Eliminée sans même accéder à la phase finale il y a un an, l’équipe de Suisse de hockey sur glace a quelque chose à se faire pardonner aux Mondiaux qui débutent en Finlande et en Suède.

Luca Sbisa, 22 ans, a intégré il y a quatre ans la plus prestigieuse ligue du monde, la NHL. D’abord à Philadelphie, puis à Anaheim, il s’est établi défenseur talentueux, compétiteur féroce. En 2011, il laissait plusieurs Helvètes à leur autosatisfaction pour mieux hurler sa frustration, froissé par la défaite fatale contre la Norvège. «On aime trop endosser le costume de l’«underdog» [celui dont la défaite est attendue], avait-il balancé. On doit changer de mentalité pour apprendre à supporter la pression du favori.»

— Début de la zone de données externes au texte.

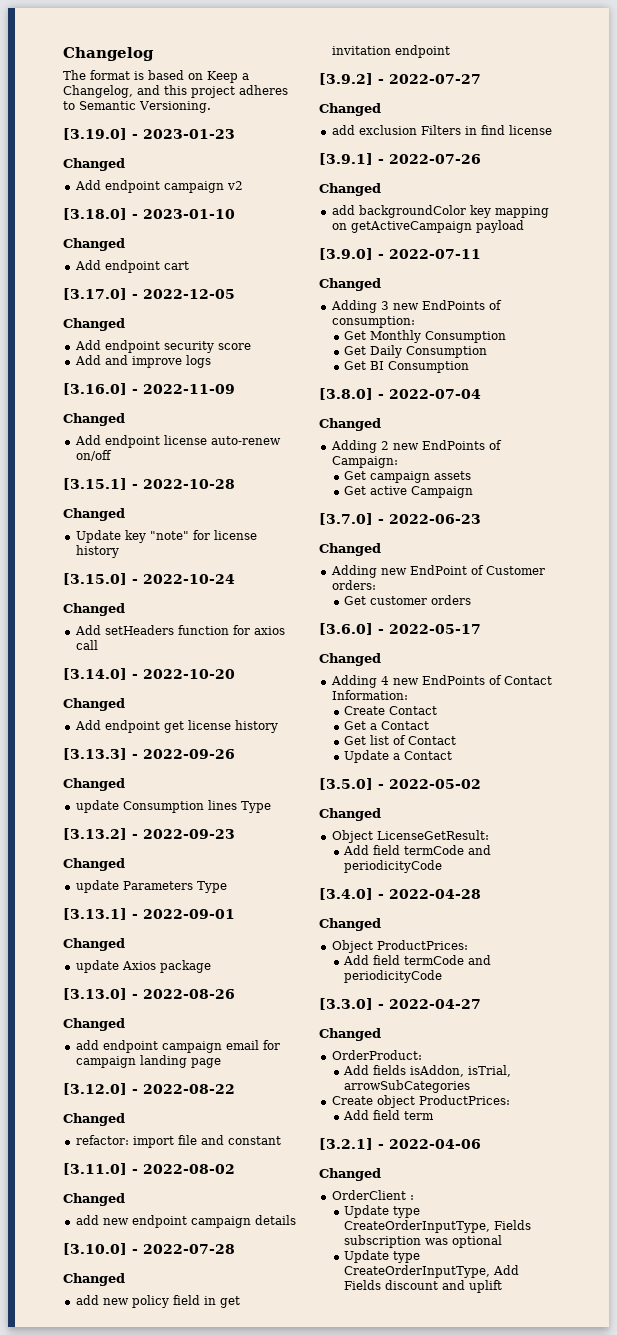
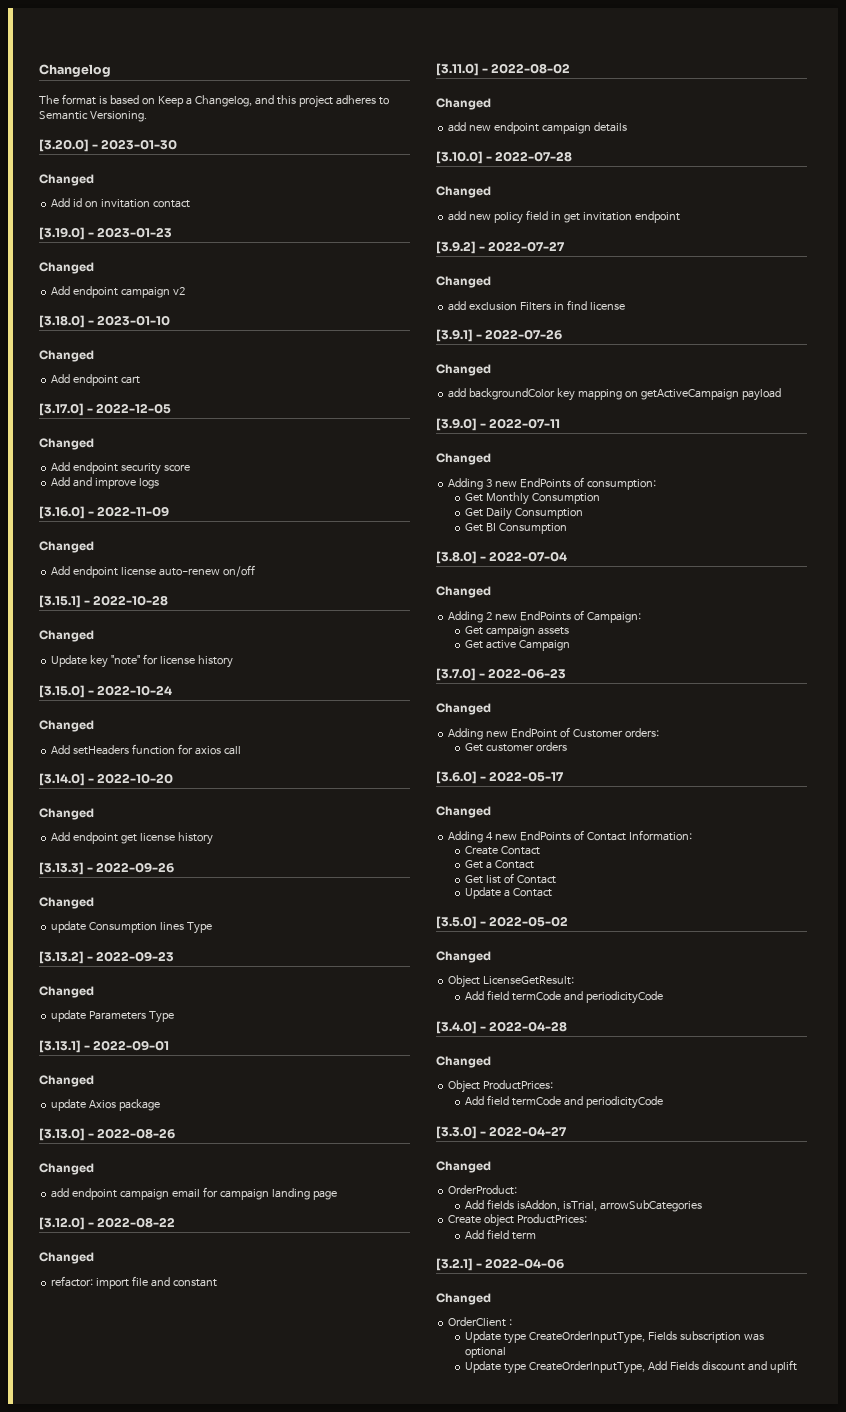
+ [3.20.0] - 2023-01-30
+ Changed
+ Add id on invitation contact

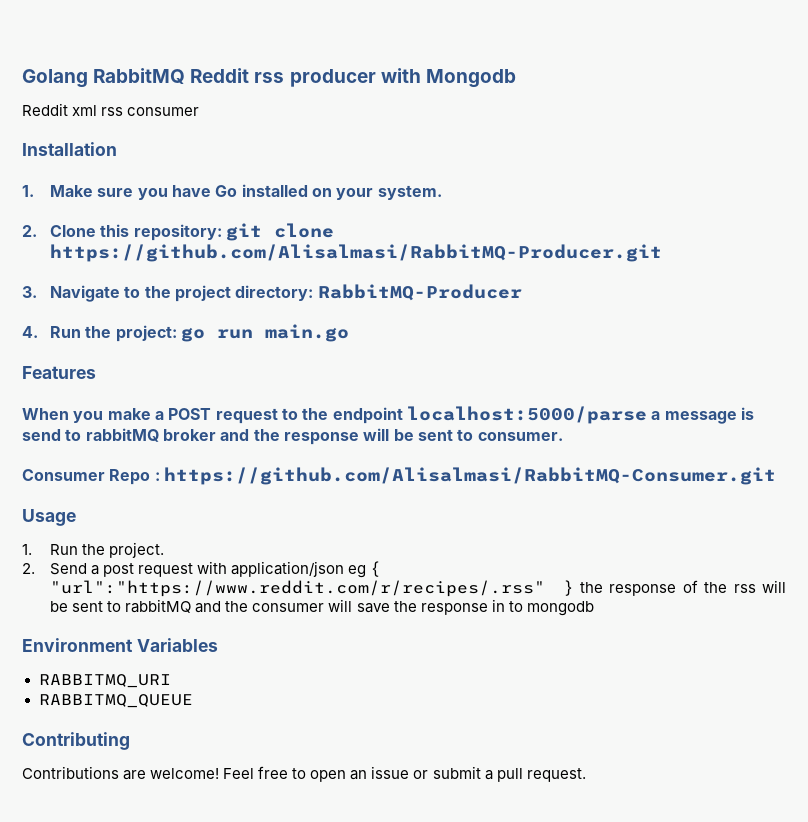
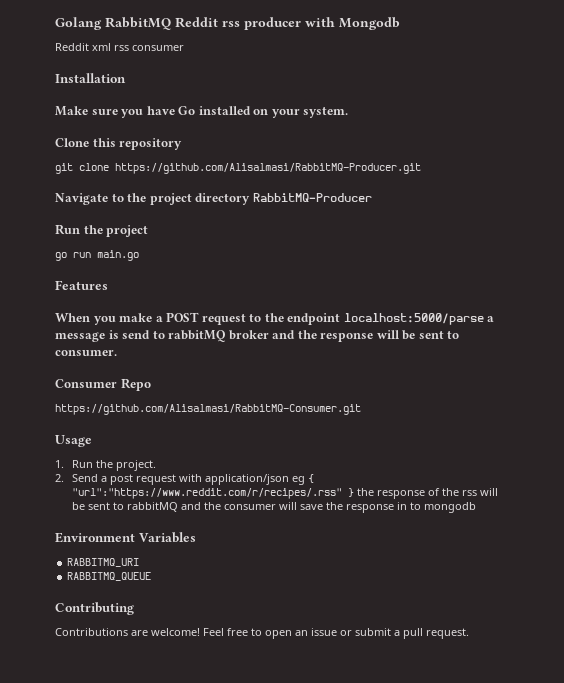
- 1. Make sure you have Go installed on your system.
+ Make sure you have Go installed on your system.
- 2. Clone this repository: git clone https://github.com/Alisalmasi/RabbitMQ-Producer.git
+ Clone this repository
+ git clone https://github.com/Alisalmasi/RabbitMQ-Producer.git
- 3. Navigate to the project directory: RabbitMQ-Producer
+ Navigate to the project directory RabbitMQ-Producer
- 4. Run the project: go run main.go
+ Run the project
+ go run main.go
- Consumer Repo : https://github.com/Alisalmasi/RabbitMQ-Consumer.git
+ Consumer Repo
+ https://github.com/Alisalmasi/RabbitMQ-Consumer.git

Quelques mois n’ont pas métamorphosé le jeune loup, dont le discours demeure résolument ambitieux. Il en est qui énoncent un objectif limité aux quarts de finale. Il les renie. «Je sais qu’il y a une année, lorsque j’ai dit croire en nos chances de médaille, j’ai fait rire beaucoup de monde», se souvient-il. Sans regret. «Dans un tel tournoi, toutes les équipes sont proches. Un gardien en état de grâce ou un rebond favorable peuvent tout changer. Le hockey est imprévisible et la victoire s’offre à ceux qui en ont faim. Alors, oui, je préfère parler de médaille que de quarts de finale.»

Ces fameux quarts de finale, devenus une incontournable visée helvétique depuis une décennie. Douze ans de règne, de 1998 à 2010, avaient, certes, peu à peu lassé la Suisse de Ralph Krueger. La longévité de ce technicien tranchait en des temps où le sport a plutôt tendance à consumer ses entraîneurs qu’à les embaumer. Mais le Canado-Allemand, pressenti pour reprendre la bride de la sélection germanique après une expérience en NHL, a eu le mérite d’accoutumer la Suisse aux quarts de finale des grands tournois.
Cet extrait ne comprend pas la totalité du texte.